Unversteuertes Geld: Der "Notgroschen"
Wenn Menschen mehr Geld anhäufen, als sie eigentlich benötigen, ist immer von der Gier die Rede: Eine Radioandacht aus der Reihe "Gedanken zur Woche" (Deutschlandfunk) über Steuersünder und "Notgroschen".
05.02.2010
Von Jörg Machel

Ich bin mit einer alten Dame im Berliner Münzmuseum verabredet, das sie mir zeigen will. Ihr Name könnte auf den Datensätzen zu finden sein, über die jetzt so leidenschaftlich gestritten wird. Sie hat unversteuertes Geld auf einem Schweizer Konto geerbt, und sie lässt es dort liegen. Sie nennt es ihren „Notgroschen“. Als kleines Kind hat sie die Inflation miterlebt, als junge Frau die Währungsreform und so hat sie gelernt: Geld ist wichtig, aber nicht sicher. Und das gilt selbst für so wertvolle Münzen, wie hier in den Vitrinen. Die Münzsammlung ihres Vaters zum Beispiel ist in den Berliner Bombennächten verloren gegangen. Die Frau ist hoch betagt und kinderlos. Ihr Erbe wird sie wohltätigen Zwecken zukommen lassen. Auch das Geld in der Schweiz wird auf diese Weise am Ende voraussichtlich dem Gemeinwohl dienen.

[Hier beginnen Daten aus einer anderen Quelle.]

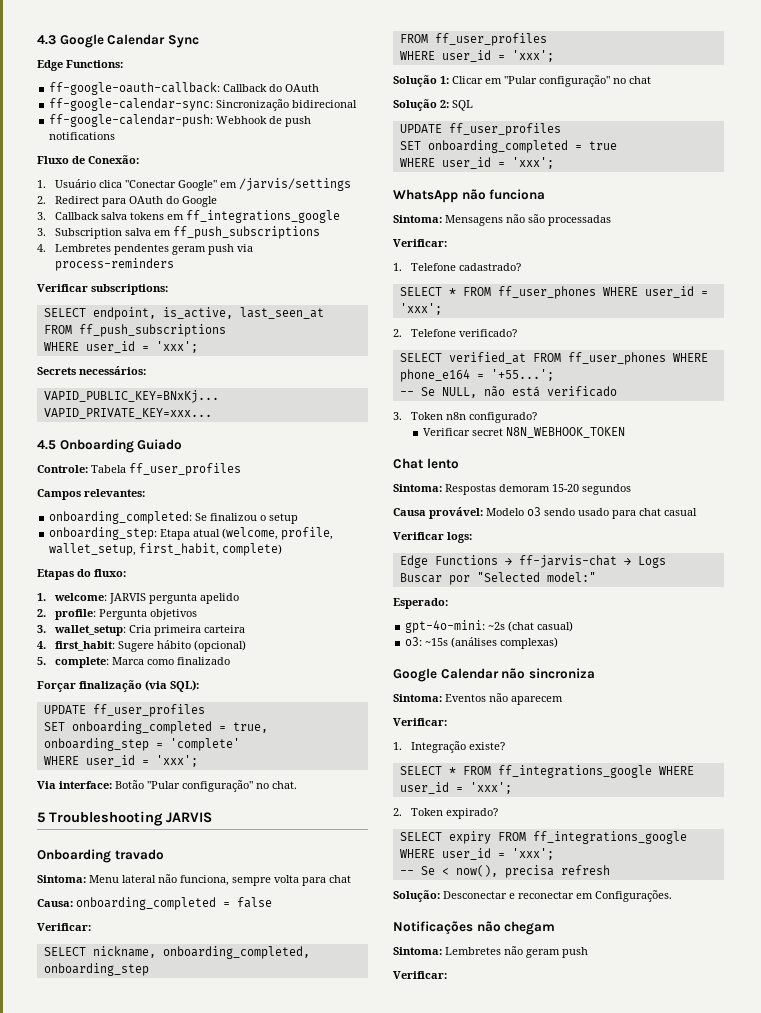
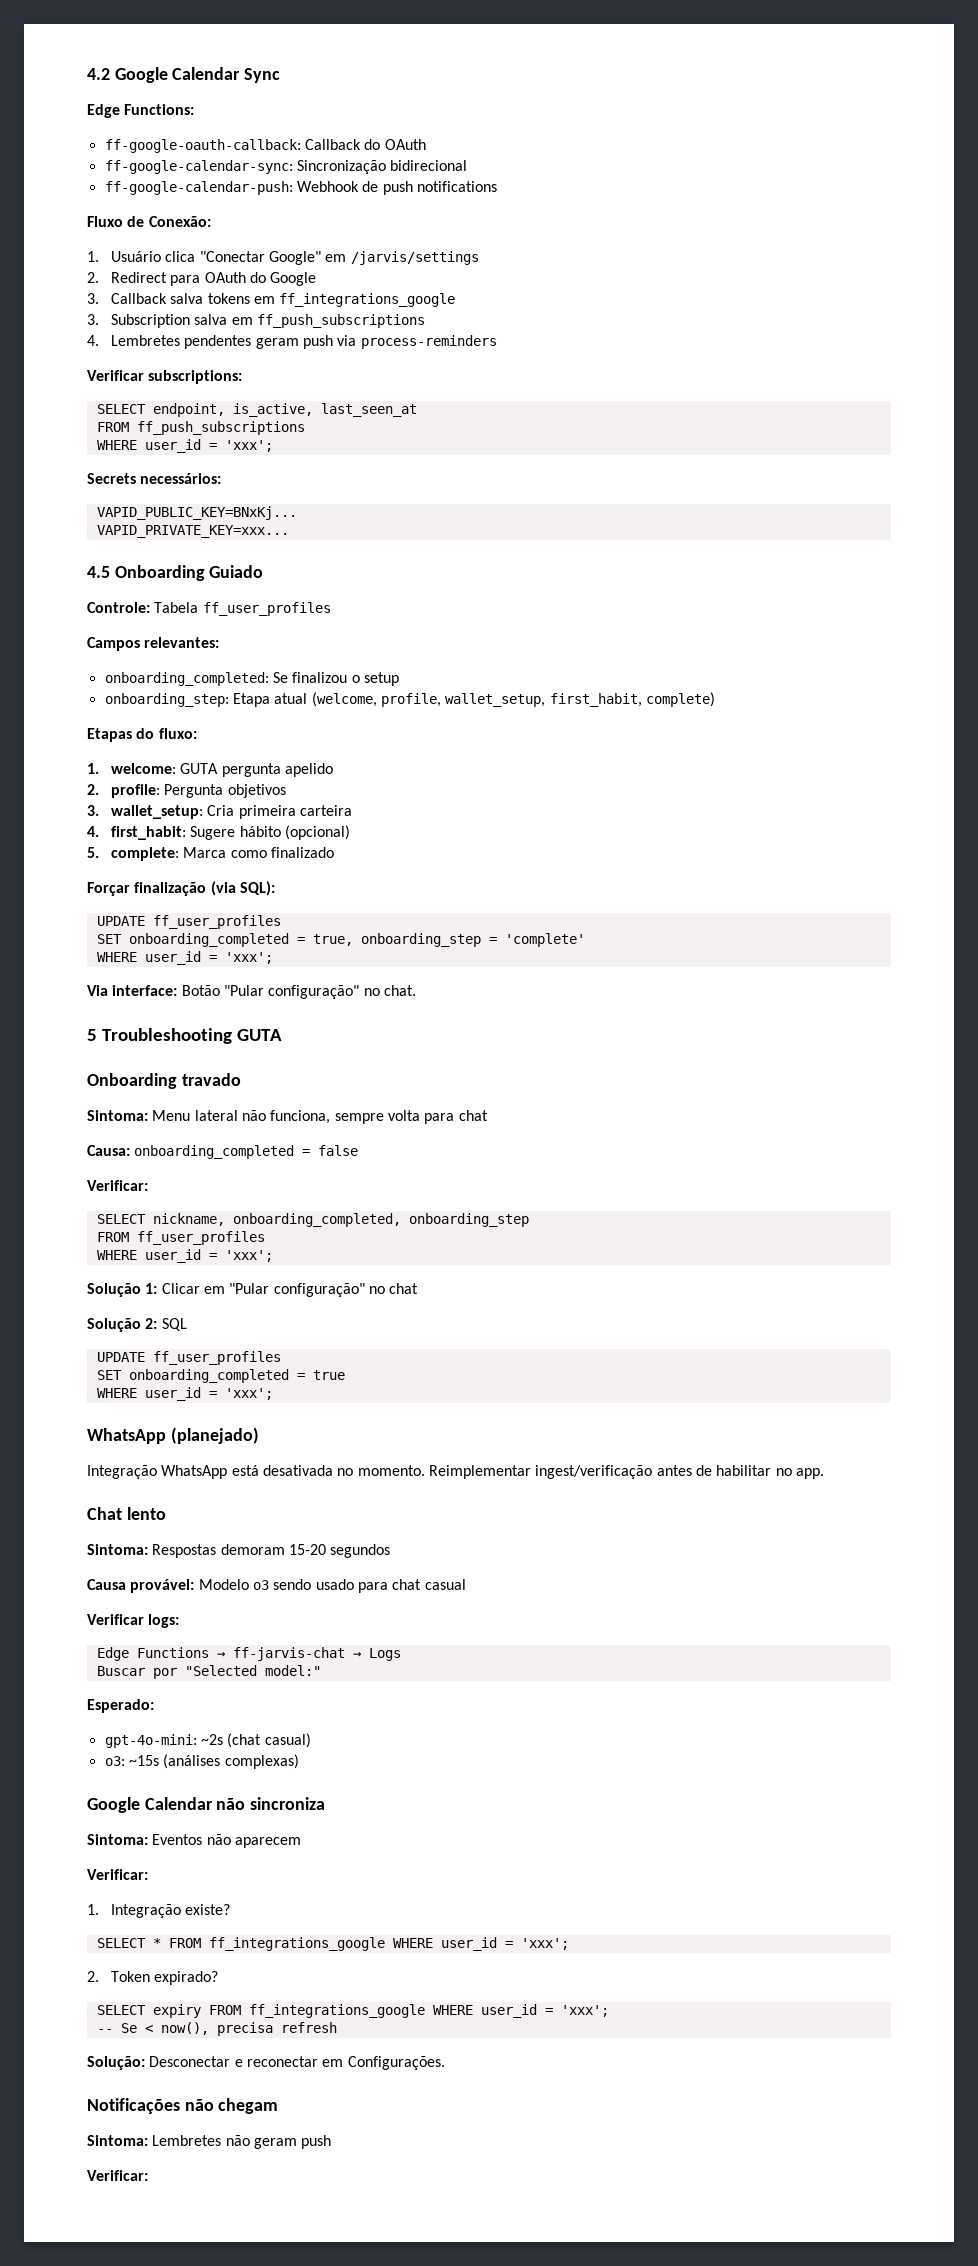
- 4.3 Google Calendar Sync
+ 4.2 Google Calendar Sync
- 1. welcome: JARVIS pergunta apelido
+ 1. welcome: GUTA pergunta apelido
- 5 Troubleshooting JARVIS
+ 5 Troubleshooting GUTA
- WhatsApp não funciona
- Sintoma: Mensagens não são processadas
- Verificar:
- 1. Telefone cadastrado?
- SELECT * FROM ff_user_phones WHERE user_id = 'xxx';
- 2. Telefone verificado?
- SELECT verified_at FROM ff_user_phones WHERE phone_e164 = '+55...';
- -- Se NULL, não está verificado
- 3. Token n8n configurado?
- Verificar secret N8N_WEBHOOK_TOKEN
+ WhatsApp (planejado)
+ Integração WhatsApp está desativada no momento. Reimplementar ingest/verificação antes de habilitar no app.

Öffentliche Reaktionen erfolgen erwartungsgemäß

Immer ist von der Gier die Rede, wenn Menschen, mehr Geld anhäufen, als sie eigentlich benötigen. Ich zweifle daran, dass man das so pauschal sagen kann. Ich denke, bei vielen ist es eine unbestimmte Angst, die sie antreibt, zu raffen und sich abzusichern. Auf der anderen Seite ist bei der Debatte viel Heuchelei im Spiel. Wenn ein Schweizer Minister verkündet, dass sein Vertrauen schwer erschüttert wäre, wenn Deutschland für geklaute Daten auch noch zahlen würde, dann muss ich über meinen Vertrauensverlust gegenüber der Schweiz klagen, die illegale Geldgeschäfte noch immer schützt. Die öffentlichen Reaktionen erfolgen erwartungsgemäß: Wirtschaftsnahe Kreise warnen vor dem Ankauf illegal beschaffter Daten, die Gewerkschaft der Polizei bezeichnet solche Maßnahmen dagegen als legal und üblich. Und nun kann sich jeder von uns entscheiden. Spannend wird es, wenn die eigene Argumentation auch in anderen Lebenszusammenhängen gelten soll.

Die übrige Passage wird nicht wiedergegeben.